However as soon as I started thinking about what trust 'looked like', I began to have a failure of imagination.
I had to break down the concept of trust into what it really meant in the context of an online experience.
Key drivers of trust online include:
- Privacy - my personal details and identity are secure and will not be misused
- Reliability - the product/service will work the way I intend it, without error (including my own)
- Honesty - what I see is what I'll get, no hidden fees or nasty surprises
Sure, there are all types of design devices to reassure customers of the above three attributes. For example:
- Privacy - include a privacy statement, include security payment gateway badges, credit card icons
- Reliability - ensure the site is usable, thoroughly tested (usability, ethical hacking, load & performance) and conforms to web standards and common browsers/platforms. More than this, provide good online customer support in case anything goes wrong or the customer has questions.
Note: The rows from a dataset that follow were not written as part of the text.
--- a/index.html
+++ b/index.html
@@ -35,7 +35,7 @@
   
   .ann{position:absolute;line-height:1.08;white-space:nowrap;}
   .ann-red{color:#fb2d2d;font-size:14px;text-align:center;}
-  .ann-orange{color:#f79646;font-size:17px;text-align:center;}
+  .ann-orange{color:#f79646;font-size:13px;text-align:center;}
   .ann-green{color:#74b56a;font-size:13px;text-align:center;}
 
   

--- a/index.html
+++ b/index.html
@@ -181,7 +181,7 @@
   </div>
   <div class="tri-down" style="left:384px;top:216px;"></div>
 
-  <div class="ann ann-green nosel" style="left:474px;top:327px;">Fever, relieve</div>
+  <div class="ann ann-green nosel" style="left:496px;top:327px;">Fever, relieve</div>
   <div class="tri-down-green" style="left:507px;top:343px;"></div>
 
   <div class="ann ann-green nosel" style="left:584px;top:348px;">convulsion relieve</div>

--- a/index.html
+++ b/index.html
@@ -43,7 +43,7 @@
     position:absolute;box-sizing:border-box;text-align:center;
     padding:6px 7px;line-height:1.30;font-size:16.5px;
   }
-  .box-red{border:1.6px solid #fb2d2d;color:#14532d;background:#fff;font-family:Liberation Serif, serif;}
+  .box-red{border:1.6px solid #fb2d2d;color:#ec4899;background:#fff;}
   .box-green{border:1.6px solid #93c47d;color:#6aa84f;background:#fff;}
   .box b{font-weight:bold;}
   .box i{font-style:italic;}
- Honesty - transparent product/service descriptions, good photography, customer reviews and ratings, delivery times and return policies.
After months of customer research, iterations of design and user testing, we finally had a new online brand and site design that audiences trusted slightly more than either the existing online brands that it was replacing or competing with or any of the alternative designs.
It wasn't my favourite design and it probably won't win any design awards, but audiences felt that it was an honest and accessible brand. From a design perspective, I guess you'd say it was predictable, but that's not such a bad thing when trust is the most important goal.